■ Work required:
Repeat every record word for word and omit the images.

■ Provided entries:
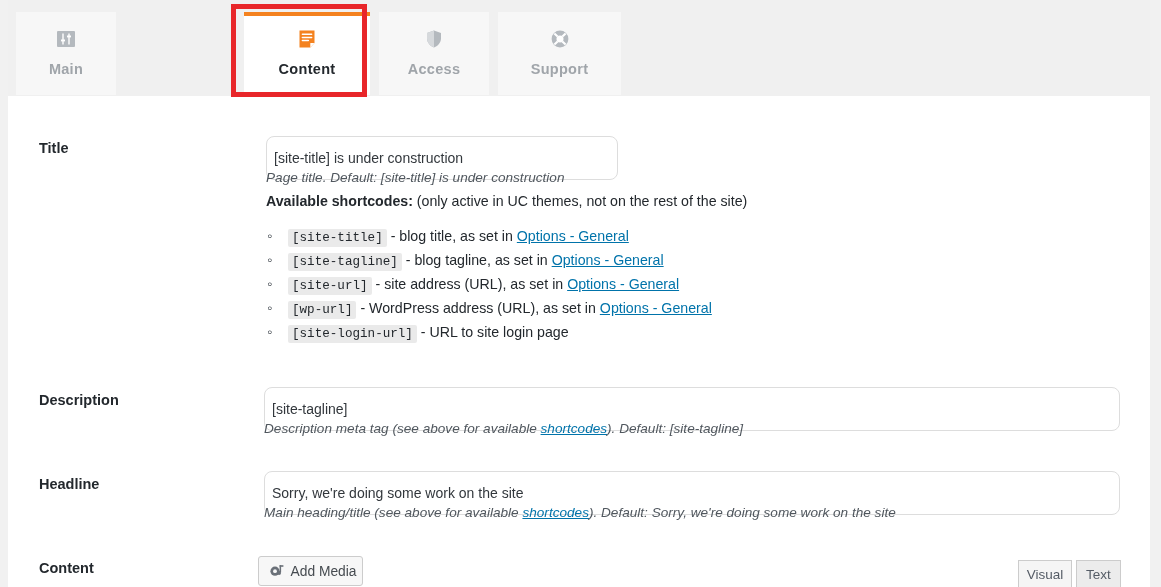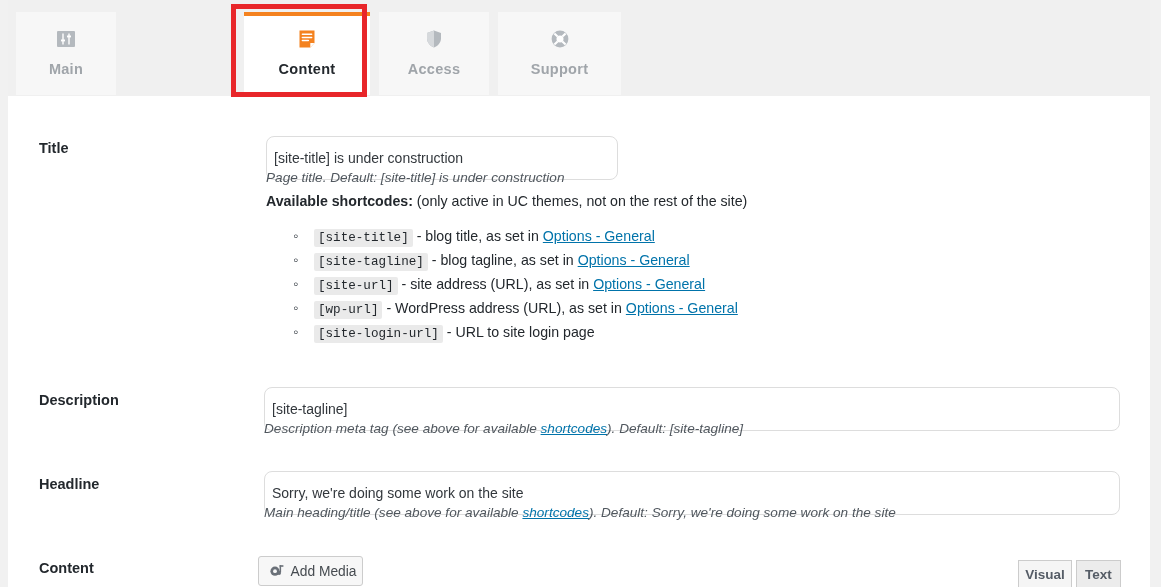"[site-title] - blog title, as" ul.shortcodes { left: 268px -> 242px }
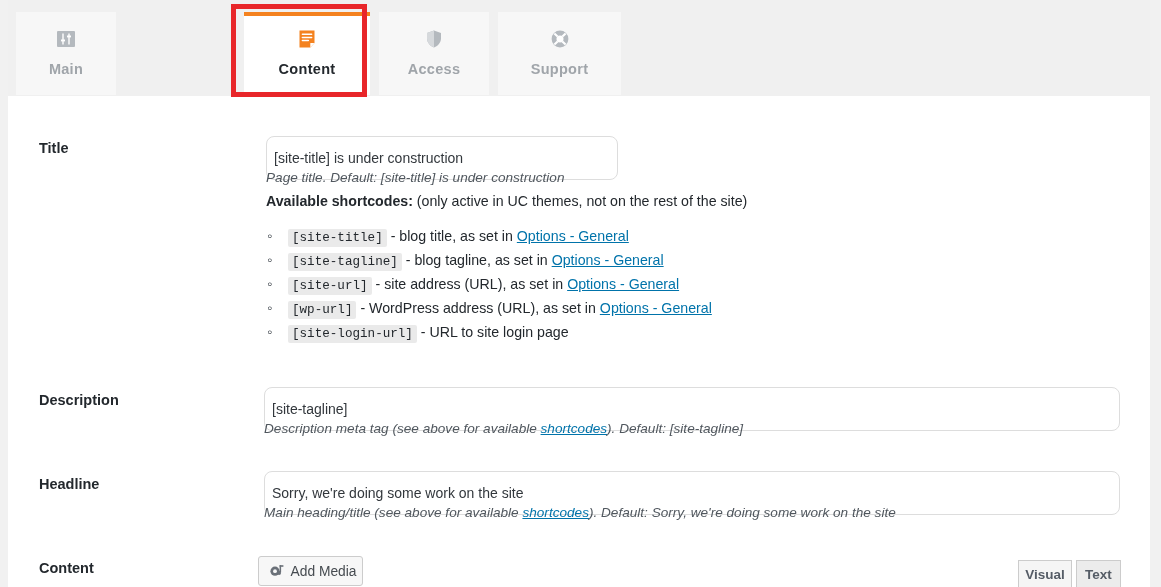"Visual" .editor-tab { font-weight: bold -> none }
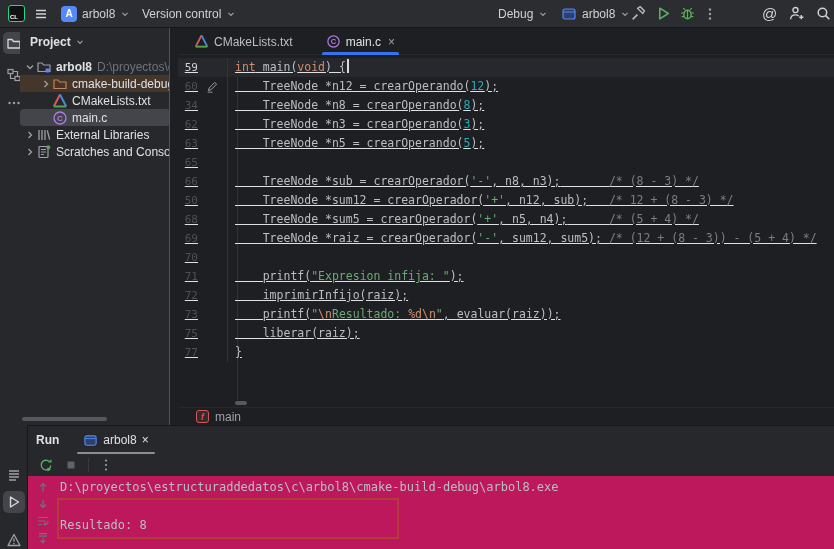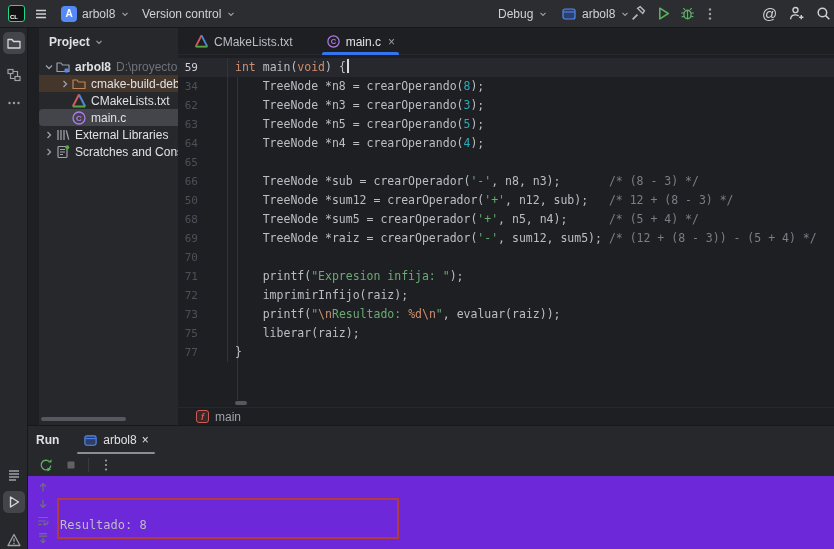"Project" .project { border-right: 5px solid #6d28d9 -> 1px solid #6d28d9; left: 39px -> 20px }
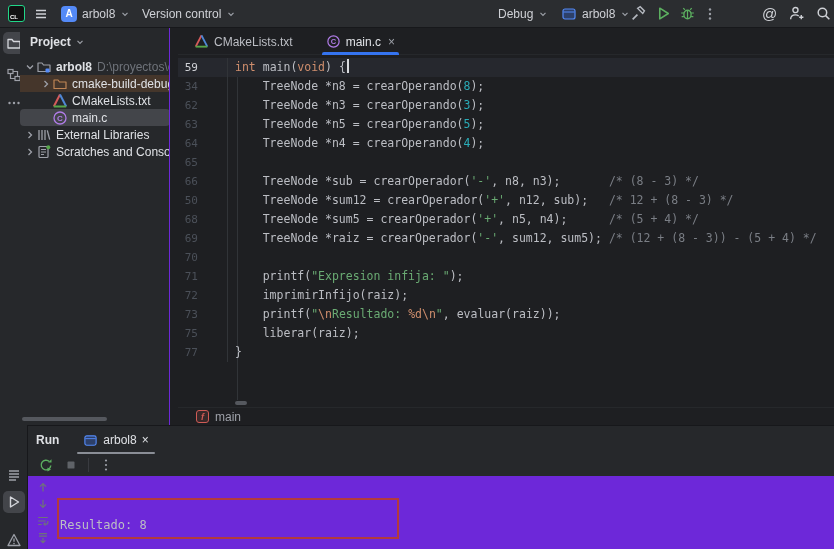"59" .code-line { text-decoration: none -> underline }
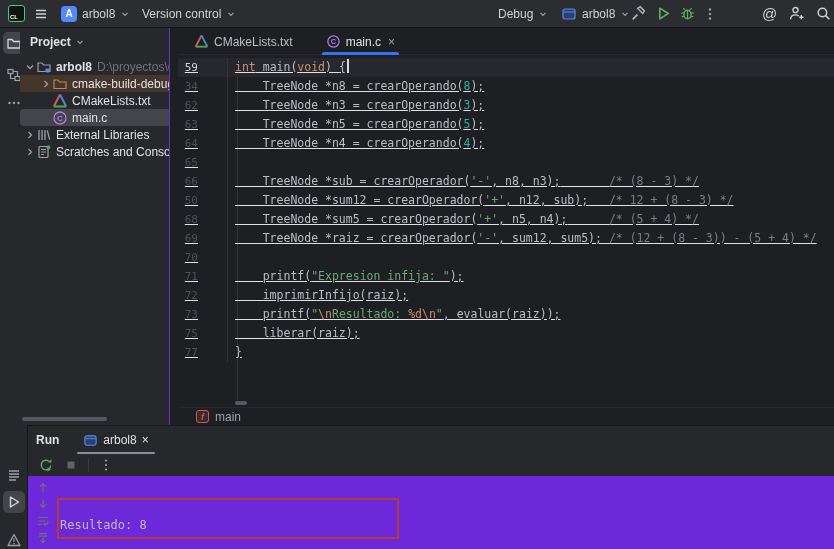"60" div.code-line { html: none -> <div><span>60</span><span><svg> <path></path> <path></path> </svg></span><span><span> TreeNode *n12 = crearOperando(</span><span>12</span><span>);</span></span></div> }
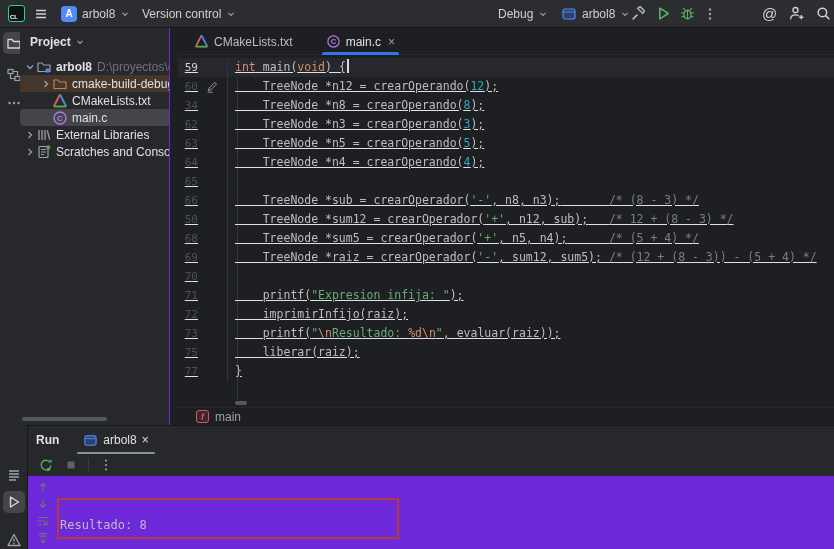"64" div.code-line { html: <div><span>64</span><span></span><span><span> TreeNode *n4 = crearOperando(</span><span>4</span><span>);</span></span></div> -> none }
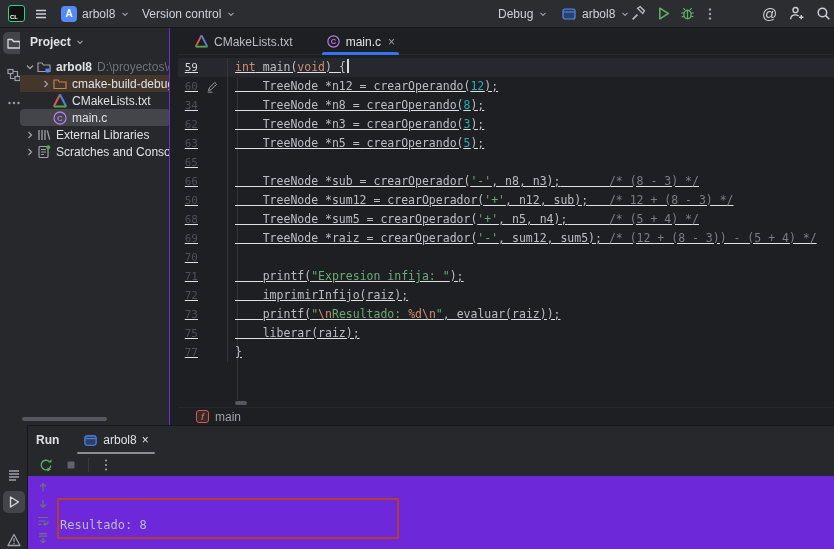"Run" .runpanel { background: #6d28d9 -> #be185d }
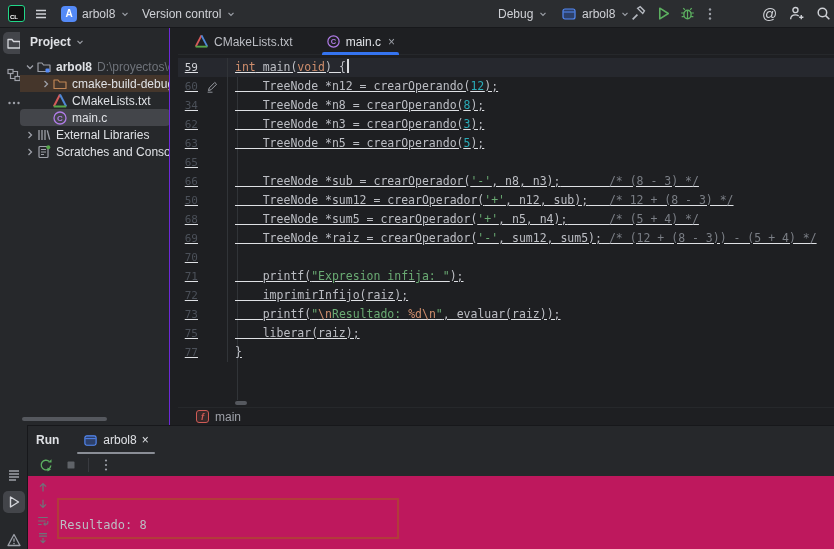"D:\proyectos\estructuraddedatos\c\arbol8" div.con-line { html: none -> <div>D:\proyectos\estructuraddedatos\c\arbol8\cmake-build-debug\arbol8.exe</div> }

■ Answer to the problem:
"[site-title] - blog title, as" ul.shortcodes { left: 268px -> 242px }
"Visual" .editor-tab { font-weight: bold -> none }
"Project" .project { border-right: 5px solid #6d28d9 -> 1px solid #6d28d9; left: 39px -> 20px }
"59" .code-line { text-decoration: none -> underline }
"60" div.code-line { html: none -> <div><span>60</span><span><svg> <path></path> <path></path> </svg></span><span><span> TreeNode *n12 = crearOperando(</span><span>12</span><span>);</span></span></div> }
"64" div.code-line { html: <div><span>64</span><span></span><span><span> TreeNode *n4 = crearOperando(</span><span>4</span><span>);</span></span></div> -> none }
"Run" .runpanel { background: #6d28d9 -> #be185d }
"D:\proyectos\estructuraddedatos\c\arbol8" div.con-line { html: none -> <div>D:\proyectos\estructuraddedatos\c\arbol8\cmake-build-debug\arbol8.exe</div> }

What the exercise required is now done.